As a Team, I challenge you to offer your thoughts , concerns, and a personal update as to your well being.

All you need to do is to email drozzi@nsnsp.org and it will get posted for the benefit of all.

Strong work, Strong Team

Patrol Update

We have been advised that Northstar will not reopen for this season and will keep you posted on any future access to the mountain in order to get your equipment and clean out your locker.

dave

Ski Patrol Guidance COVID 19

As first responders, we want to make sure you have all the information you may need if you encounter someone who is experiencing flu like symptoms.  We will be covering the highlights through in-person trainings for the next couple morning meetings.

Here are our morning meeting talking points and the active links to resources from the CDC:

·         Refresh on Standard and Transmission- Based Precautions.

(https://www.cdc.gov/infectioncontrol/guidelines/isolation/)

o   The CDC recommends Standard Precautions for the care of all patients, regardless of their diagnosis or presumed infection status. 

§  Standard Precautions apply to 1) blood; 2) all body fluids, secretions, and excretions, except sweat, regardless of whether or not they contain visible blood; 3) non-intact skin; and 4) mucous membranes. Standard precautions are designed to reduce the risk of transmission of microorganisms from both recognized and unrecognized sources of infection.

·         Standard precautions includes the use of: hand washing, appropriate personal protective equipment such as gloves, gowns, masks, whenever touching or exposure to patients’ body fluids is anticipated.

§  Transmission-Based Precautions (i.e., Airborne Precautions, Droplet Precautions, and Contact Precautions), are recommended to provide additional precautions beyond Standard Precautions to interrupt transmission of pathogens in hospitals. 
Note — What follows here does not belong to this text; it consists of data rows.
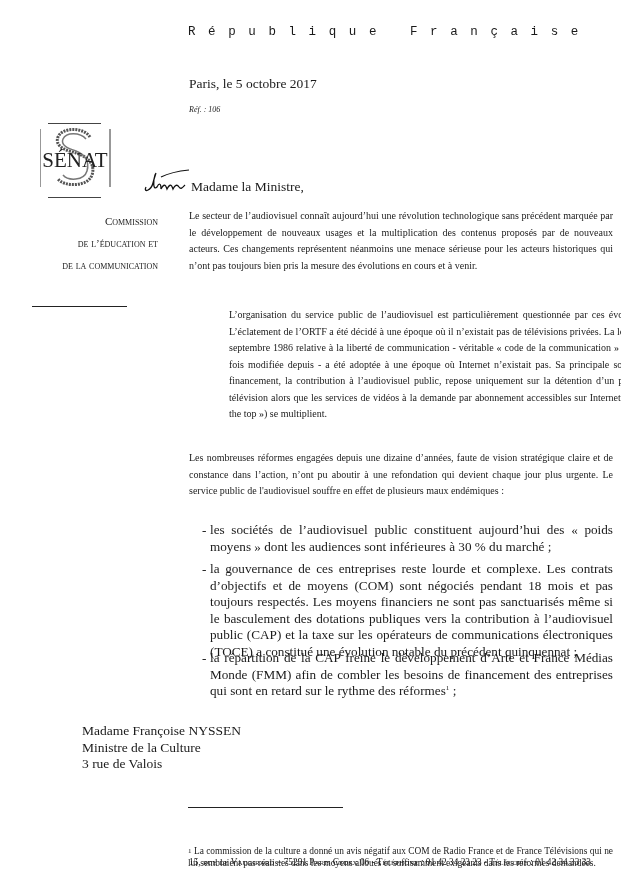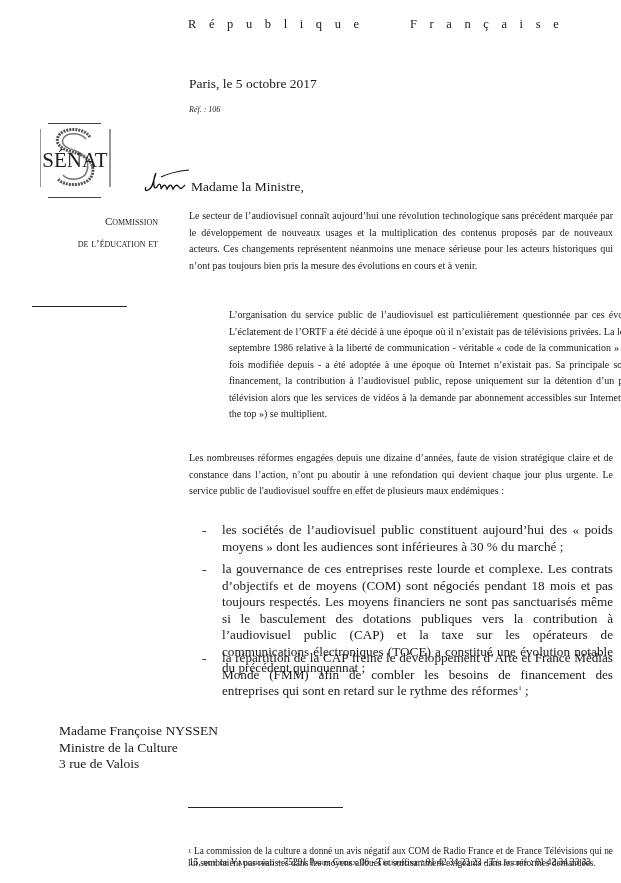--- a/index.html
+++ b/index.html
@@ -12,7 +12,7 @@
     left: 0; top: 10px; width: 621px; text-align: left;
     font-size: 12px; letter-spacing: 0;
   }
-  .header-title span.word { position: absolute; top: 7px; white-space: nowrap; }
+  .header-title span.word { position: absolute; top: 15px; white-space: nowrap; font-family: Liberation Mono, monospace; }
   .header-title .sp { font-size: 12.5px; letter-spacing: 12.6px; }
   .date { left: 189px; top: 76px; font-size: 13.5px; }
   .ref { left: 189px; top: 105px; font-size: 8px; font-style: italic; }

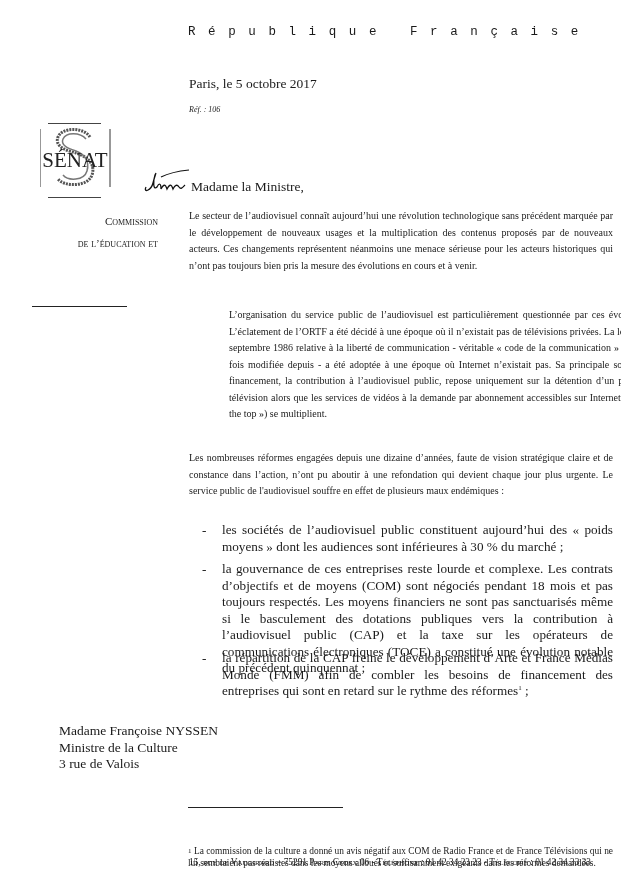--- a/index.html
+++ b/index.html
@@ -86,6 +86,7 @@
 <div class="abs commission">
   <div>Commission</div>
   <div>de l’éducation et</div>
+  <div>de la communication</div>
 </div>
 <div class="abs commission-rule"></div>
 

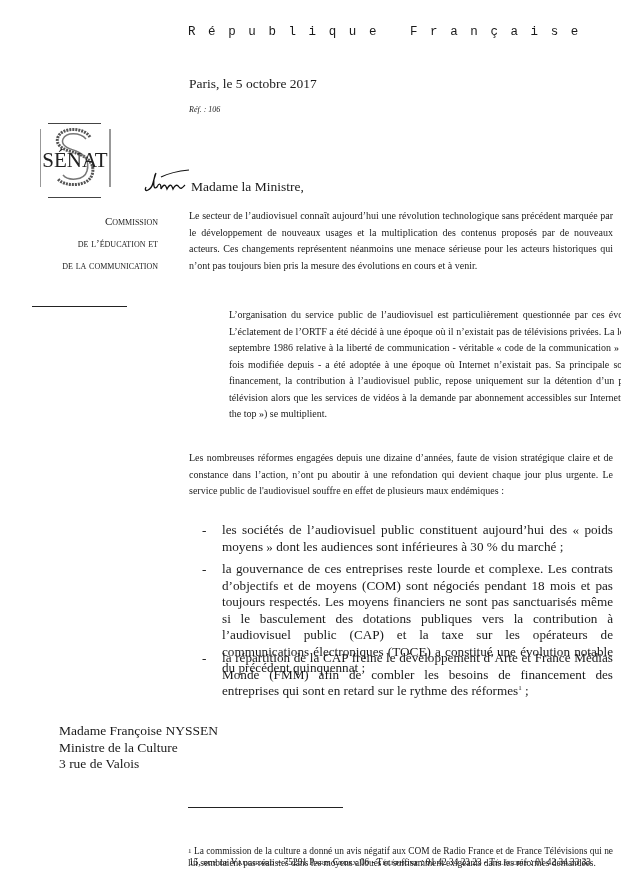--- a/index.html
+++ b/index.html
@@ -43,7 +43,7 @@
   .bullets { left: 203px; width: 410px; font-size: 13.2px; line-height: 16.5px; text-align: justify; }
   .bullet { position: absolute; left: 0; width: 410px; }
   .bullet .dash { position: absolute; left: -1px; top: 0; }
-  .bullet .txt { margin-left: 19px; display: block; }
+  .bullet .txt { margin-left: 7px; display: block; }
   .b1 { top: 522px; }
   .b2 { top: 561px; }
   .b3 { top: 650px; }

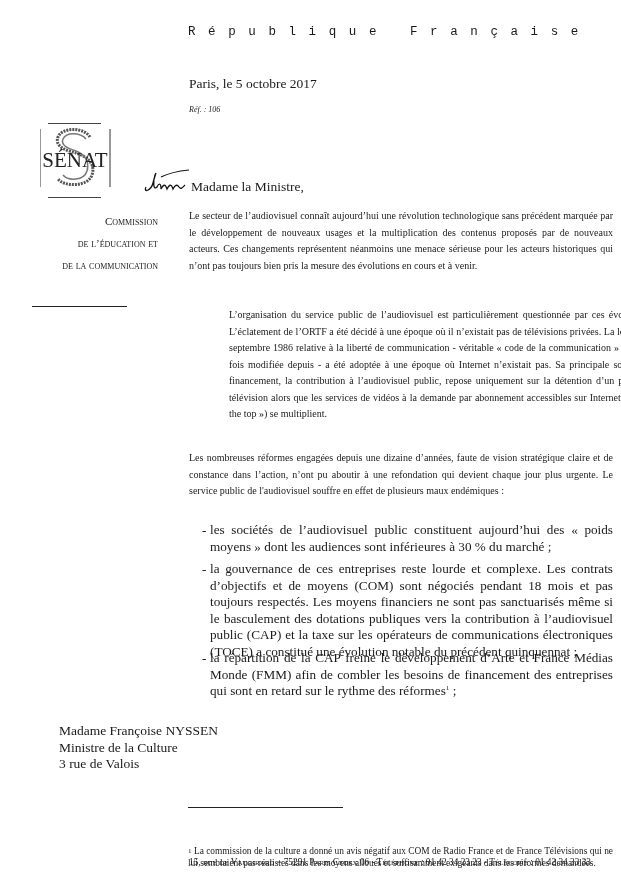--- a/index.html
+++ b/index.html
@@ -50,7 +50,7 @@
   sup { font-size: 7px; vertical-align: top; line-height: 10px; }
 
   .address { left: 59px; top: 723px; font-size: 13.5px; line-height: 16.5px; }
-  .address div { white-space: nowrap; }
+  .address div { white-space: nowrap; margin-left: 23px; }
 
   .fn-rule { left: 188px; top: 807px; width: 155px; height: 1px; background: #222; }
   .footnote {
·         Transmission-based precautions can be used for patients with known or suspected to be infected or colonized with epidemiologically important pathogens that can be transmitted by airborne or droplet transmission or by contact with dry skin or contaminated surfaces. These precautions should be used in addition to standard precautions.
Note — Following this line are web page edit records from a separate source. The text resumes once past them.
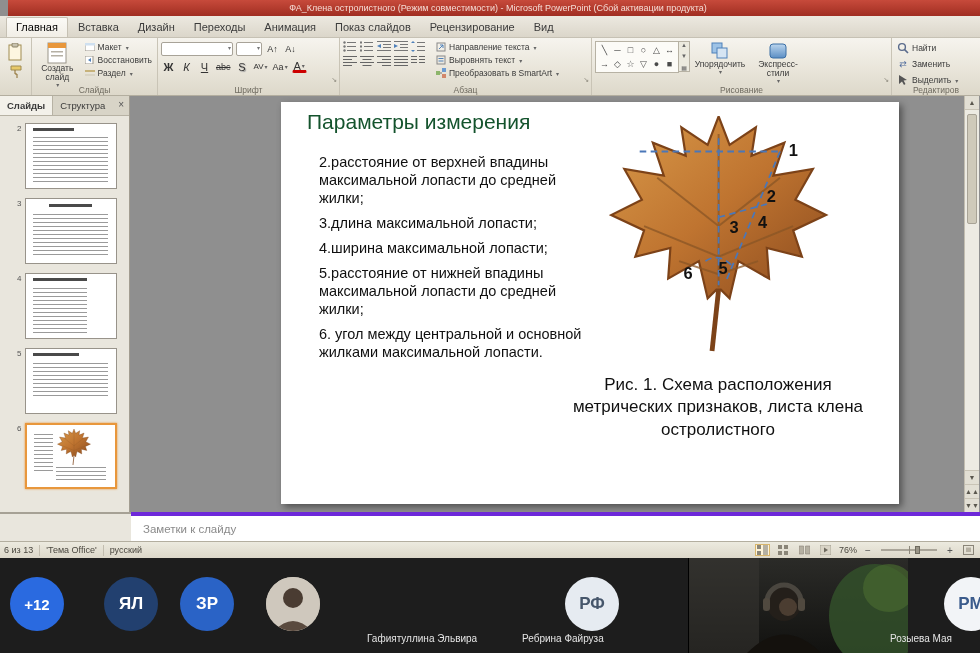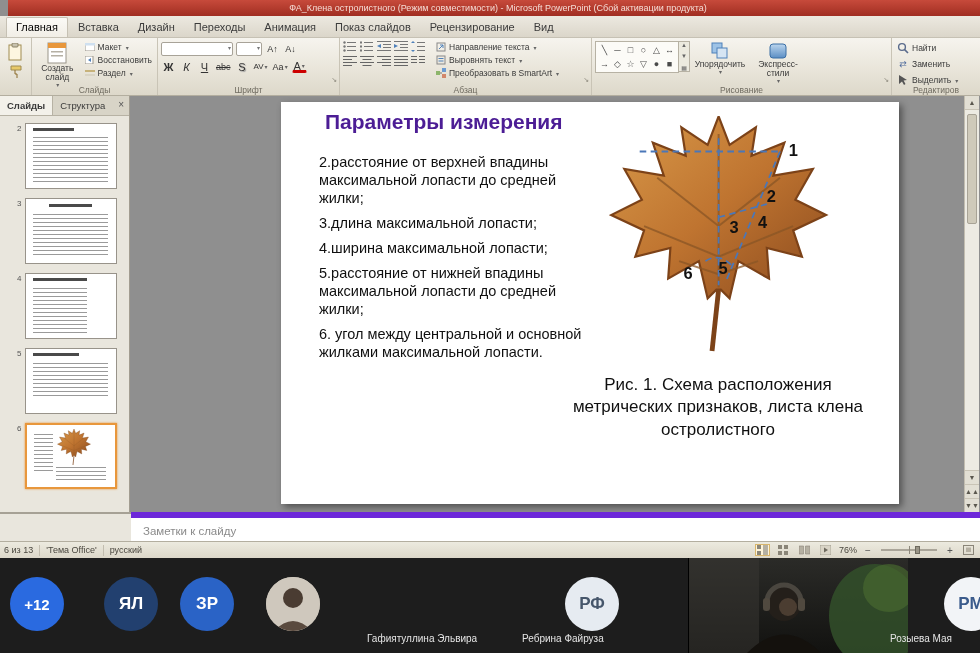--- a/index.html
+++ b/index.html
@@ -70,7 +70,7 @@
   .canvas{position:absolute;left:131px;top:0;width:849px;height:100%}
   .slide{position:absolute;left:150px;top:6px;width:618px;height:402px;background:#fff;
     box-shadow:3px 3px 7px rgba(0,0,0,.45)}
-  .slide-title{position:absolute;left:44px;top:8px;font-size:21px;font-weight:bold;color:#4c1d95}
+  .slide-title{position:absolute;left:26px;top:8px;font-size:21px;font-weight:normal;color:#14532d}
   .slide-list{position:absolute;left:38px;top:52px;width:280px;font-size:14.5px;color:#101010}
   .slide-list .li{margin-bottom:7px;line-height:1.24}
   .leaf-wrap{position:absolute;left:328px;top:14px;width:228px;height:242px}

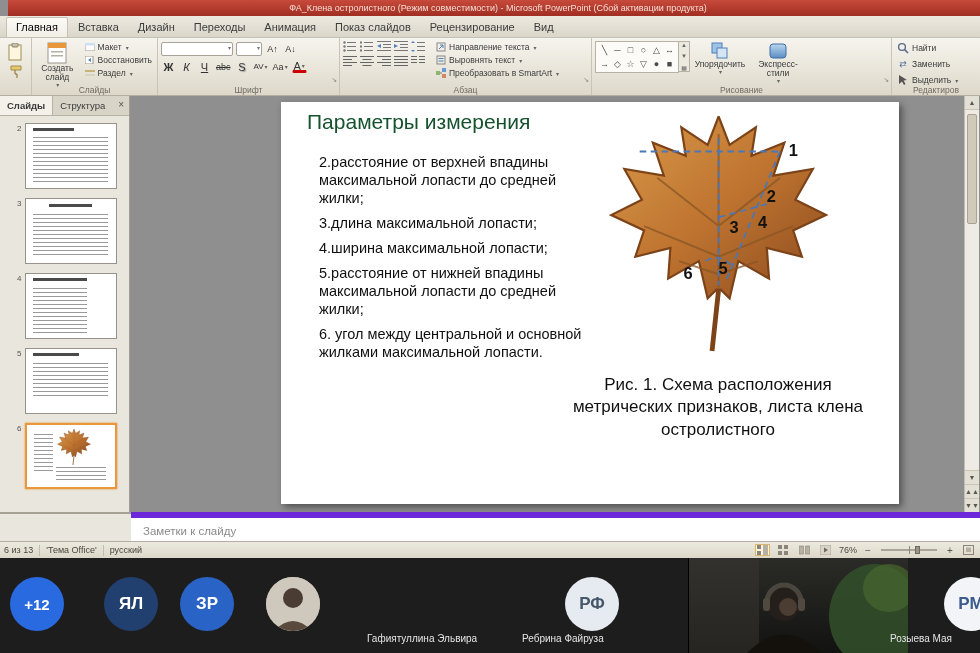--- a/index.html
+++ b/index.html
@@ -86,7 +86,7 @@
 
   
   .notes{position:absolute;top:512px;left:131px;width:849px;height:29px;background:#fff;
-    border-top:6px solid #6d28d9;font-size:11.5px;color:#8a8a8a;padding:7px 0 0 12px}
+    border-top:4px solid #6d28d9;font-size:11.5px;color:#8a8a8a;padding:7px 0 0 12px}
   .notes-left-fill{position:absolute;top:512px;left:0;width:131px;height:29px;background:#e9e6dd;border-top:2px solid #a6a195}
   .statusbar{position:absolute;top:541px;left:0;width:980px;height:17px;
     background:linear-gradient(#eceadf,#dcd7c9);border-top:1px solid #b3ae9f;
o   Airborne Precautions used for infections spread in small particles in the air such as chicken pox.

o   Droplet Precautions used for infections spread in large droplets by coughing, talking, or sneezing such as influenza, COVID 19.

o   Contact Precautions used for infections spread by skin to skin contact or contact with other surfaces such as herpes simplex virus.

·         Airborne Precautions, Droplet Precautions, and Contact Precautions. May be combined for diseases that have multiple routes of transmission. When used either singularly or in combination, they are to be used in addition to Standard Precautions.

o   Training on COVID 19 signs, symptoms and transmission.

o   CDC guidance on COVID-19 virus for first responders in the US (https://www.cdc.gov/coronavirus/2019-ncov/hcp/guidance-for-ems.html.  This includes:

·         Use of appropriate PPE before caring for patient(s) suspected of having COVID-19

o   A single pair of disposable patient examination gloves. Change gloves if they become torn or heavily contaminated

o   Respiratory protection (i.e., N-95 or higher-level respirator)

o   Eye protection (i.e., goggles or disposable face shield that fully covers the front and sides of the face).  Acceptable practice is to use snowsports goggles. 

o   Application of facemask to patient.   If a nasal cannula is in place, a facemask should be worn over the nasal cannula. Alternatively, an oxygen mask can be used if clinically indicated.

o   Limiting number of providers to essential personnel to minimize exposure

·         Ensure there is enough stock of required PPE.  Order adequate stock as needed to get through the remainder of the season.

We don’t want to be over-alarming, but we want to be well informed and have all the resources available.